We can roughly divide math into two groups: abstract and applied.
Applied mathematics is mathematics as applied to issues of the real world. This was how and why math came to be a thing in the first place: to solve real-world problems. And we know we get the right answers by those answers actually solving those real-world problems. I know 2 + 3 = 5 because when I have two sheep and I buy three more sheep, I end up with 5 sheep.
As we developed math to solve real-world problems, people began to think about math as a thing in its own right, developing math for the sake of developing math. This is abstract math, math that might not have anything to do with any real world situations. In the case of abstract maths, where we can’t “check” it by comparing it to real world answers, we check it by comparing it with itself. That is, does this answer, if true, contradict anything else that we know to be true. If there are no contradictions, the new answer is accepted as true.
In this sense you can think of math as a game whose rules we get to invent. We define what those rules are, then play the game to see all the different states the game can be in. Every rule is well defined and so we can trace all the steps taken to play the game, from its initial state to any current state, and check to see if the rules were followed. If all the rules were followed, then it’s a legal game state.
At first, we didn’t know we were doing it right. We made some observations, like that if we knew the lengths of two sides of a triangle and the angle between them, if we made another triangle that had the same side lengths and angle, it would look like an identical twin. That was just something to learn, like “ice is cold.”
It wasn’t until later that mathematicians like Euclid were able to *prove* it, that is, to show that Side-Angle-Side is a *theorem*, not a *postulate.*
someone already said it but ill say it again, math is discovered, not invented. As for the getting the right answers, it’s usually done by proof. If you can prove your answer is right, then it is. You might ask yourself how did they know their proving methods worked? etc. That’s because all the theorems and lemmas are “built” on top of asymptotes aka the stuff that is inherently true, without the need of any proof.

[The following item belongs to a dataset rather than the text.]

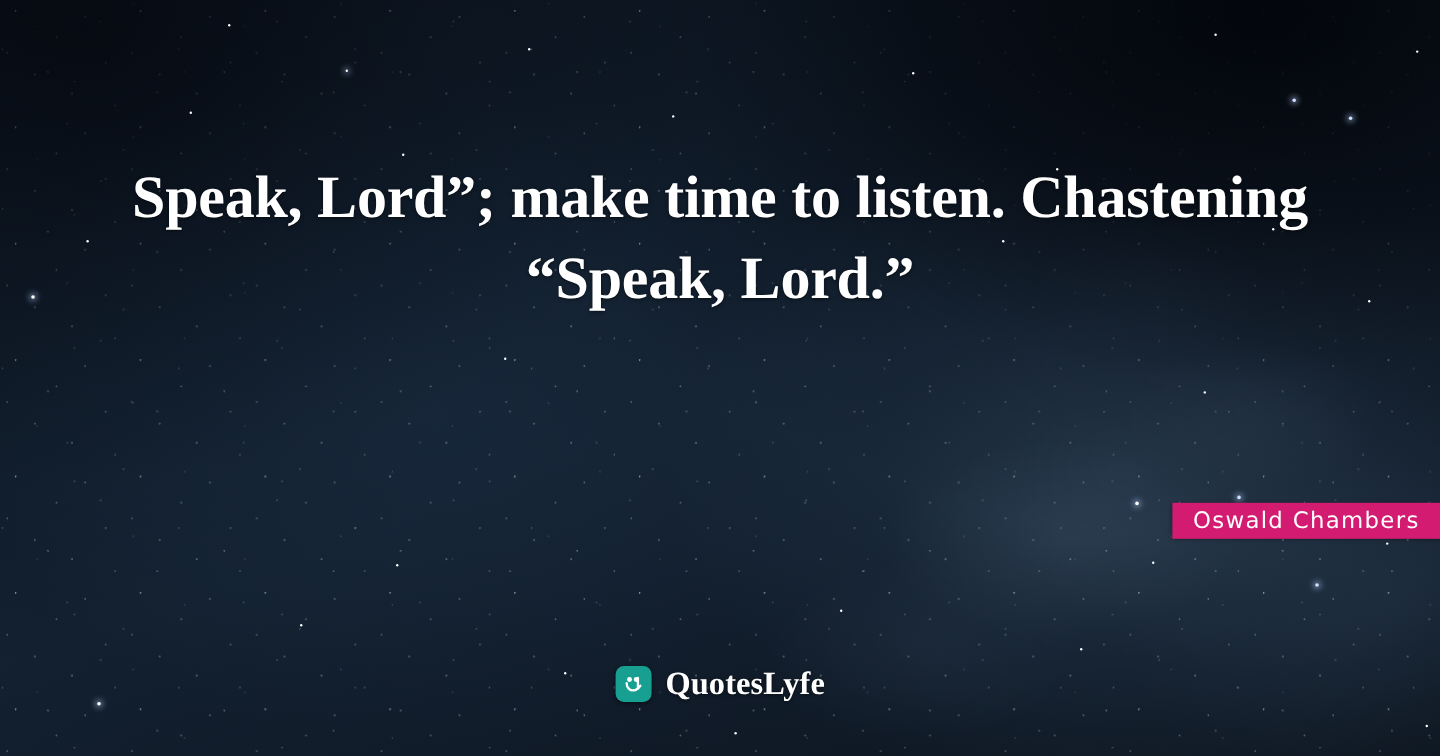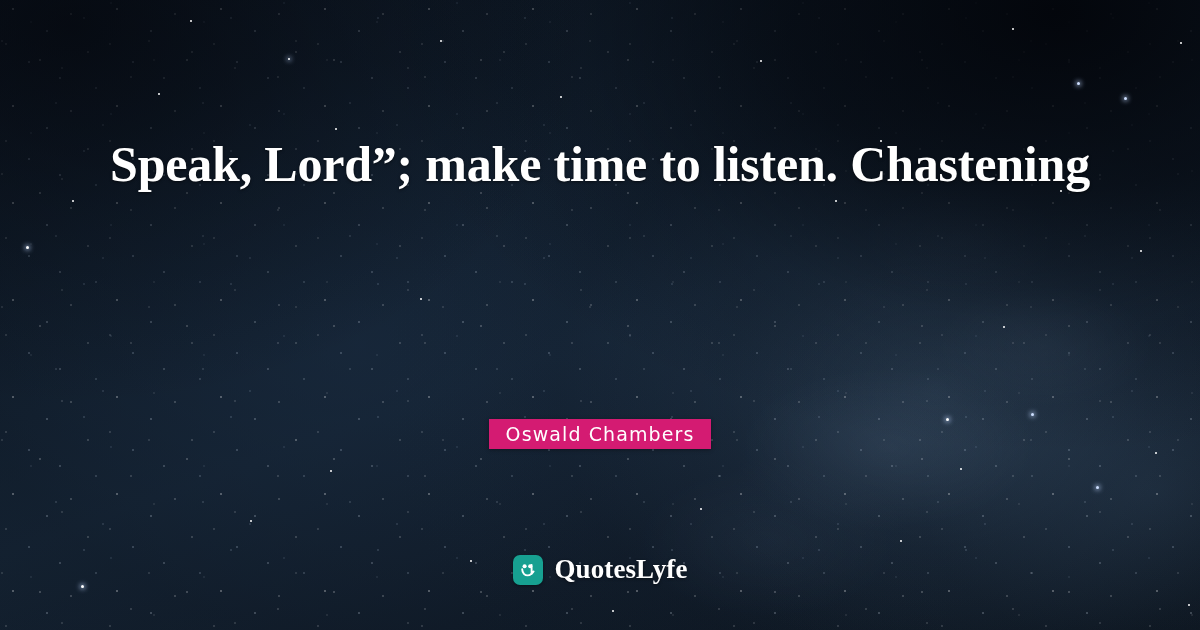"“Speak, Lord.”" div.quote-line { html: none -> <div>“Speak, Lord.”</div> }
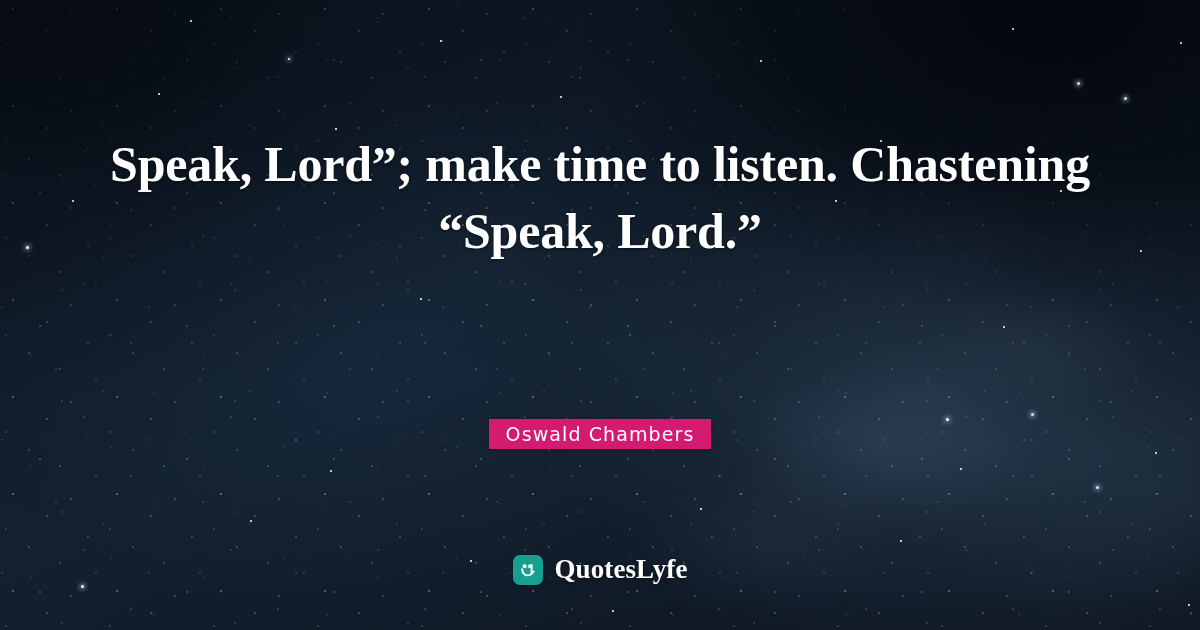"Oswald Chambers" .author-wrap { text-align: center -> right }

I’ll disagree with some of the others and say mathematics was invented. What they’re describing is *counting*. If I take 2 apples and put them on a rock (tables haven’t been invented yet), then put 2 more apples on the rock, I can count 4 apples.
Mathematics, on the other hand, was invented to be able to write that down in the abstract. 2+2=4 is divorced from whether or not I have 2 or 4 apples in front of me, or no apples anywhere in sight. I can go back to the apples and check my math, but once proven, I’m confident that 2+2=4.
Mathematics was invented to solve not just how many apple there are, but those all-important questions like:. If a man owns a farm, 5 pigs, and 6 fig trees, how much tax does he owe? If each of my graineries holds X bushels of grain, and I have 6 graineries, how much grain did I take from the farmers? We should probably tax the farms more fairly (emphasis on the more). So we invent the concept of area.
Or even more complex: If I have Y bushels of grain stored, and 2,000 townspeople, 20 priests, and the 8 royal family to feed, how many standard bowls of grain do I give out a day to last until harvest? Given that the priests get more, and the royals get even more.
So far math is pretty grounded in the real world. But by the Classical period, we start thinking about more abstract things, like the area and volume of geometric shapes. We see mathematical *proofs*, where we build on already proven concepts to *prove* a higher concept. One of these the *method of exhaustion*, where we divide a shape into smaller and smaller shapes of known area/volume and sum those. They got pretty close to calculus, but that had to wait for Leibniz and Newton, who again used proofs of earlier known concepts to build a new field of mathematics.
Speaking from the angle of abstract math.
Abstract mathematics is about giving a certain set of rules, and then finding consequences of those rules which aren’t immediately obvious from them.
The first key point is that the rules you work with have to have no ambiguity. If anything has even a slight amount of room for interpretation, this is immediately seen as a problem, and mathematicians will demand that the rules be made more precise until they fully accept any deductions from them.
Once you have rules with no ambiguity, every step in your deduction then has to be justified using one of those rules. If you do manage to deduce a fact using nothing but the rules agreed upon, that is then a mathematical result; but that result only applies under the specific rules agreed upon.
Finally, there’s the fact that humans aren’t perfect, and mistakes in following the rules may occur. The safeguard against this is that other mathematicians also know the same rules, and can check your reasoning. Results start getting accepted as true if no-one can find a step where the rules weren’t being followed. Also, in general if a result is important and/or unexpected, it tends to face higher scrutiny.
This process unfortunately isn’t perfect, as new abstract mathematics is often at a level of complexity where mistakes can still sometimes slip through. Yet this approach to mistake checking has worked well enough so far, and mainly means that the further from the widely known “mainstream” you go in the maths you use, the more responsibility there is on you to know the reasonings behind the facts you use.